The collection, she continued, “reflects how our thoughts and memories define who we are and how our emotions at different stages of life flow into what we do. I thought about how we romanticize the past through an intuitive lens, blending traces of tradition and historical fragments, pieces passed down through generations, what we once loved with what we love today. The memories of bygone eras. I was inspired by the contradiction of the lavish and opulent with the more paired down realness and instinctive ease of the Chloé woman." 

It’s not just Chloé that’s looking to the ruffle-covered past: Launchmetrics, which calculates a brand or trend’s media impact value (MIV) based on factors such as press coverage and celebrity, found that, boho peaked in Q3 of 2024, when mentions of the trend rose 80% compared to the previous quarter—16% of which were related to Chloé in some way from January 1, 2024 to February 28, 2025.
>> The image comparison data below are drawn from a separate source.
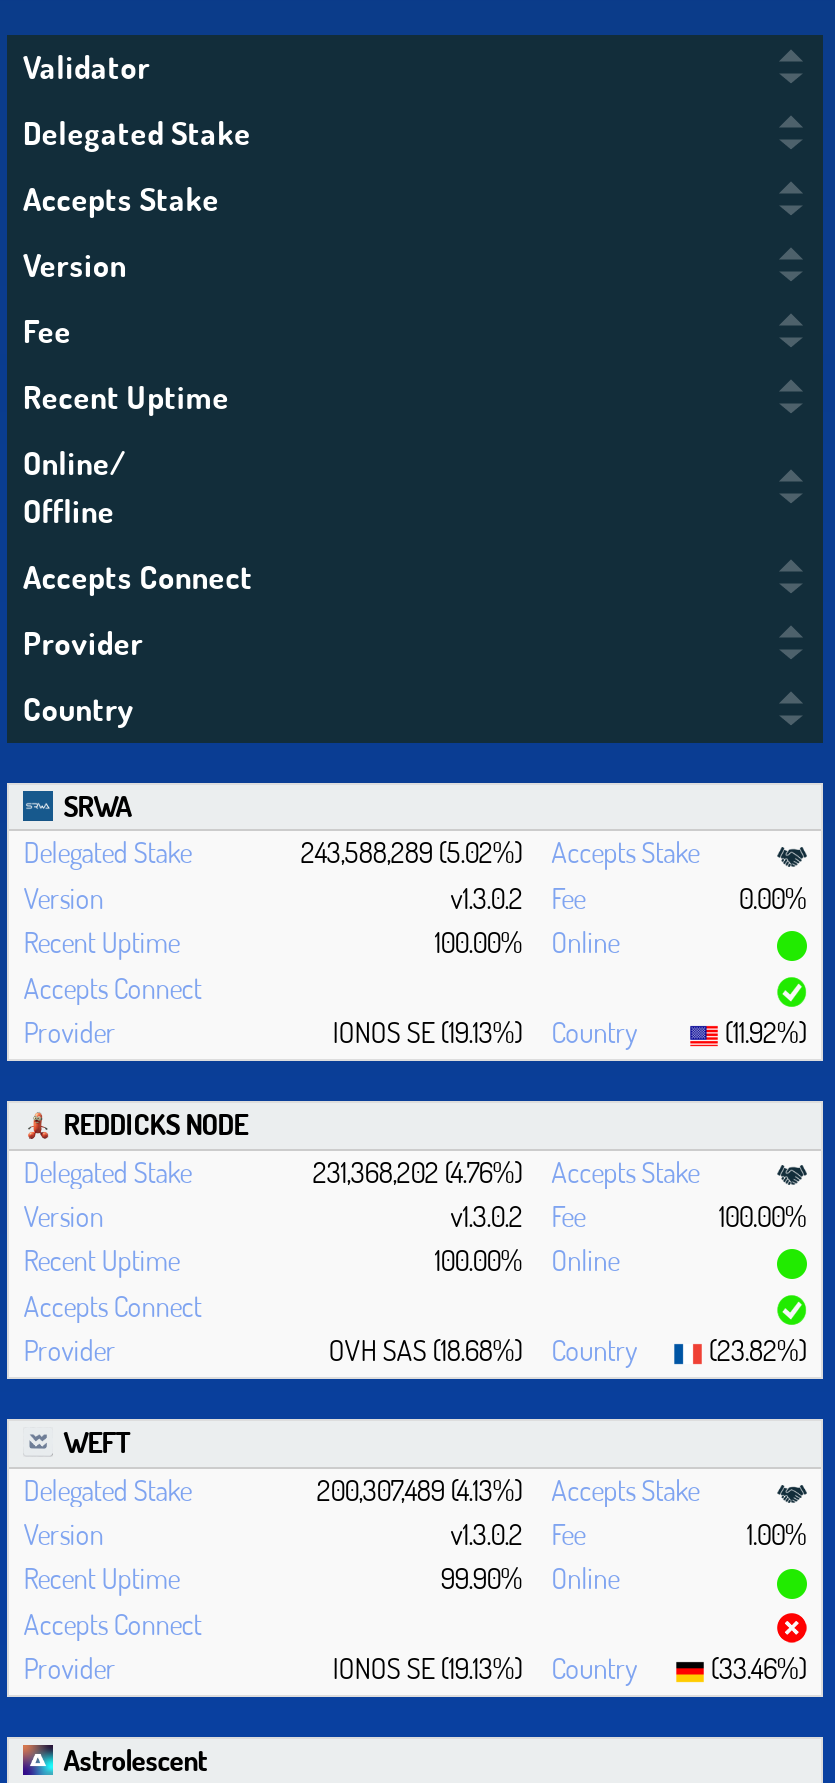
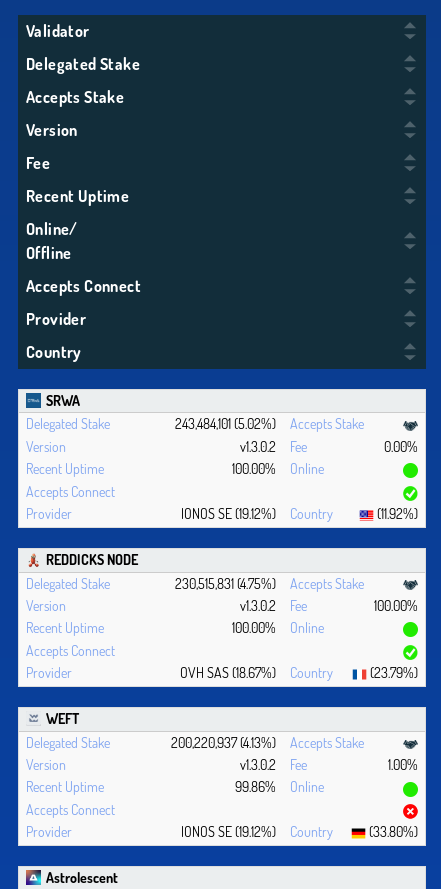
- 243,588,289 (5.02%)
+ 243,484,101 (5.02%)

- IONOS SE (19.13%)
+ IONOS SE (19.12%)

- 231,368,202 (4.76%)
+ 230,515,831 (4.75%)

- OVH SAS (18.68%)
+ OVH SAS (18.67%)

- (23.82%)
+ (23.79%)

- 200,307,489 (4.13%)
+ 200,220,937 (4.13%)

- 99.90%
+ 99.86%

- IONOS SE (19.13%)
+ IONOS SE (19.12%)

- (33.46%)
+ (33.80%)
A model walks the runway during the Chloe Womenswear Fall/Winter 2025-2026 show
Fall 2025.

On Vestiaire Collective, searches for “boho” have doubled in 2025 compared to the year prior. The secondhand luxury retailer has an established relationship with Chloé, which is part of its Resale-as-a-Service program. Within this vintage brand assortment, searches for the seminal Paddington baga fixture on the arm of mid-aughts celebrities after it was introduced in 2005 by then-designer Philo—have multiplied five times over since 2024. Seems like someone tipped off Kamali, who chloe jacquard knit maxi dress on the Fall 2025 runway (carried on the crook of the elbow, wrists turned upwards, natch).

Kamali’s Chloé clothes are about freedom of expression and movement, giving you the room to express yourself physically and not feel limited by clothes. Yes, there’s suiting, but it’s never tight or constricting, following curves and allowing for some breathing space. Capes act almost like armor, a protective layer that moves through the world with you, confidently and authentically. It’s the antithesis of (or an antidote to) the “boom boom” aesthetic, with its ‘80s corporate boss energy, sharp shoulders, and ties. It gives you permission to let go and just live. 

People want an escape right now, an optimistic balm for living in post-unprecedented times, where the headlines are scary and the reality often scarier. The free-spirited, easy-breezy energy long associated with this aesthetic—plus its comforting familiarity—offers that. And sometimes, that’s exactly what we need.